The Carroll County dual diagnosis program will be modeled after program in Montgomery County developed to treat mentally ill chemical abusers. It was one of the first public programs in the state to address simultaneous treatment of mental illness and substance abuse, said Zrinka Tomic, director of adult mental health services in the Montgomery County Health Department.

Before introduction of the program in 1990, mentally ill substance abusers were sent to local addictions programs for treatment.

In general, Ms. Tomic said, mentally ill patients don't respond well to traditional addiction programs because they have difficulty adhering to the rules and guidelines.

"They'd end up coming back to us [the mental health bureau] not being properly served," Ms. Tomic said.

The Montgomery program stressed educating patients about the connection between mental illness and addiction and ways in which each illness aggravates symptoms of the other.

In addition to individual and group psychotherapy, "peer activity" groups encourage patients to socialize and participate in expressive therapies, such as art and music.

Ms. Tomic said that they stress peer interaction because "the majority of these people are very lonely, and their social life is only related to people who use drugs or alcohol."

The program is more flexible than traditional addiction programs. Patients may have relapses without fear of termination, and it's expected that some may need medication to control their mental illnesses.

"We tell people [in traditional addiction programs] to deal with situations without medication," said Ms. Riley-Kauer of the Carroll County addictions bureau.

L "But you can't tell that to somebody with a mental illness."
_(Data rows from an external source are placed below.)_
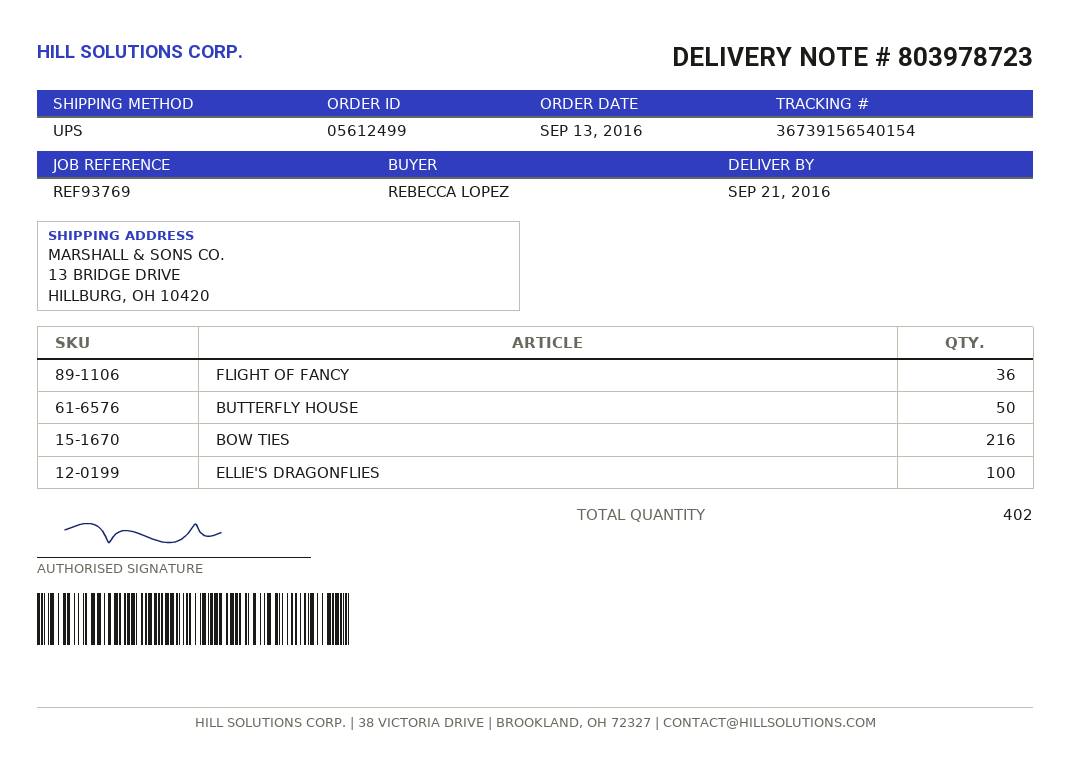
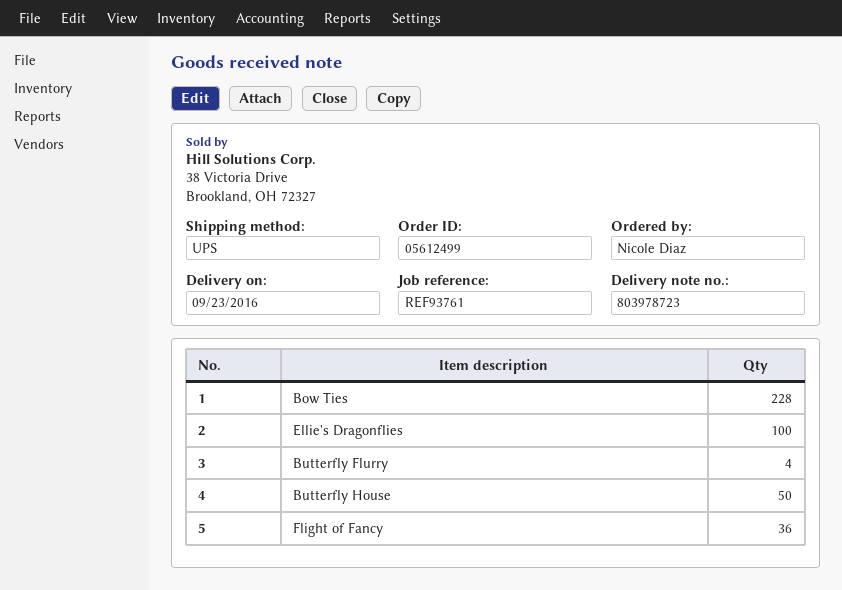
delivery date: 2016-09-21 -> 2016-09-23
reference: REF93769 -> REF93761
ordered by: REBECCA LOPEZ -> Nicole Diaz
BOW TIES: 216 -> 228
Butterfly Flurry: none -> 4

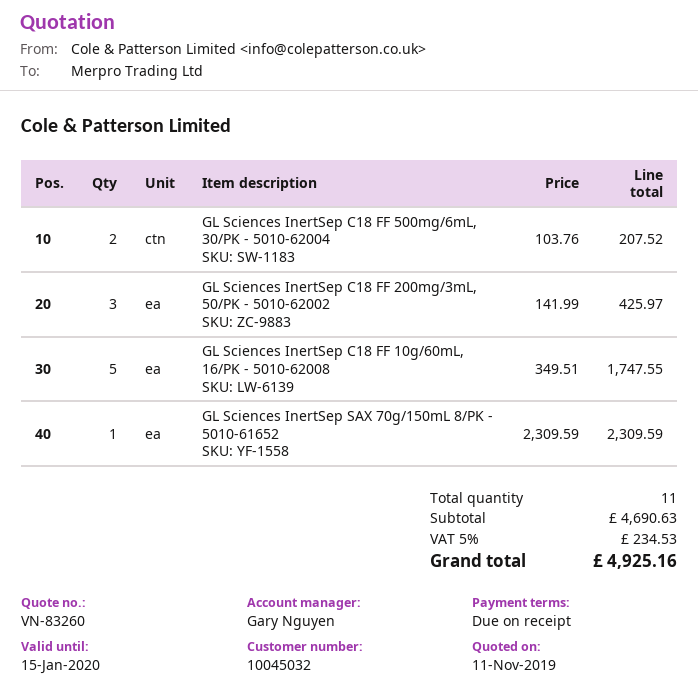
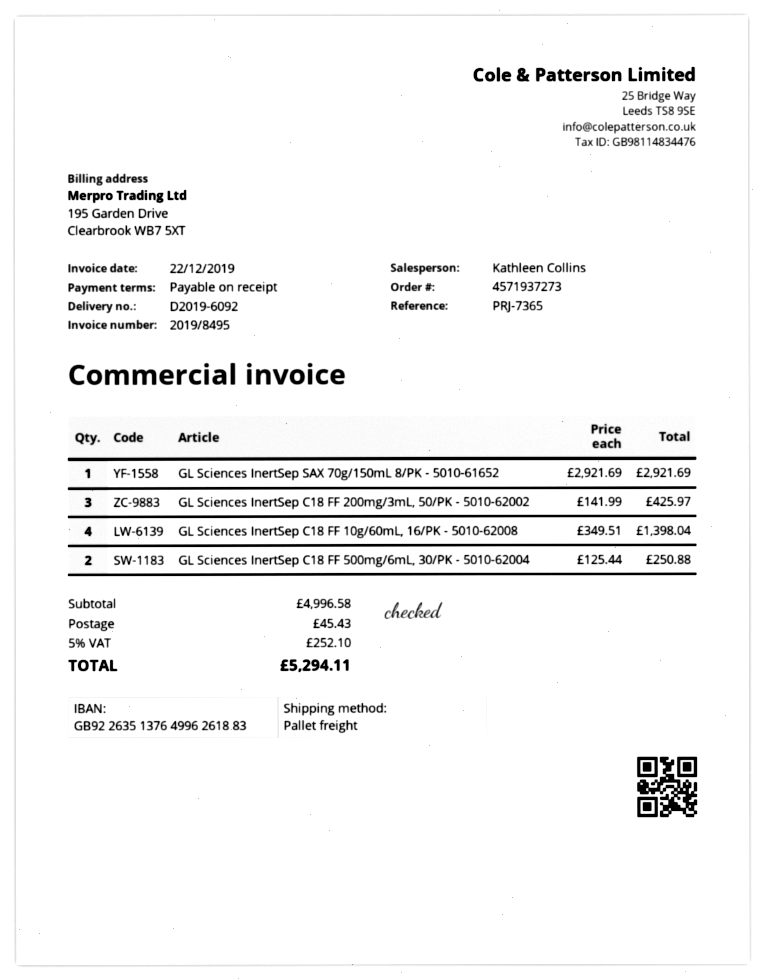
sales rep: Gary Nguyen -> Kathleen Collins
GL Sciences InertSep C18 FF 500mg/6mL, 30/PK - 5010-62004: 2 x 103.76 = 207.52 -> 2 x 125.44 = 250.88
GL Sciences InertSep C18 FF 10g/60mL, 16/PK - 5010-62008: 5 x 349.51 = 1747.55 -> 4 x 349.51 = 1398.04
GL Sciences InertSep SAX 70g/150mL 8/PK - 5010-61652: 1 x 2309.59 = 2309.59 -> 1 x 2921.69 = 2921.69
subtotal: 4690.63 -> 4996.58
shipping: none -> 45.43
tax: 5% = 234.53 -> 5% = 252.10
total: 4925.16 -> 5294.11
On the other hand, any medication can be abused, and the dual diagnosis programs in Montgomery and Carroll counties address this issue with careful monitoring of medications by psychiatrists and urinalysis.

An evaluation of the Montgomery County program's first 157 patients, from January 1990 to December 1992, showed 50 percent abstained from drugs or alcohol for the duration of the treatment. Twenty percent were termed a "complete success," which means they achieved sobriety, obtained work or entered school, and regularly attend Alcoholics Anonymous or Narcotics Anonymous.

The Carroll County mental health bureau plans to measure the success of its dual diagnosis program by comparing specific patient behaviors, such as citations for driving while intoxicated, hospitalizations and suicide attempts, at the beginning and end of treatment.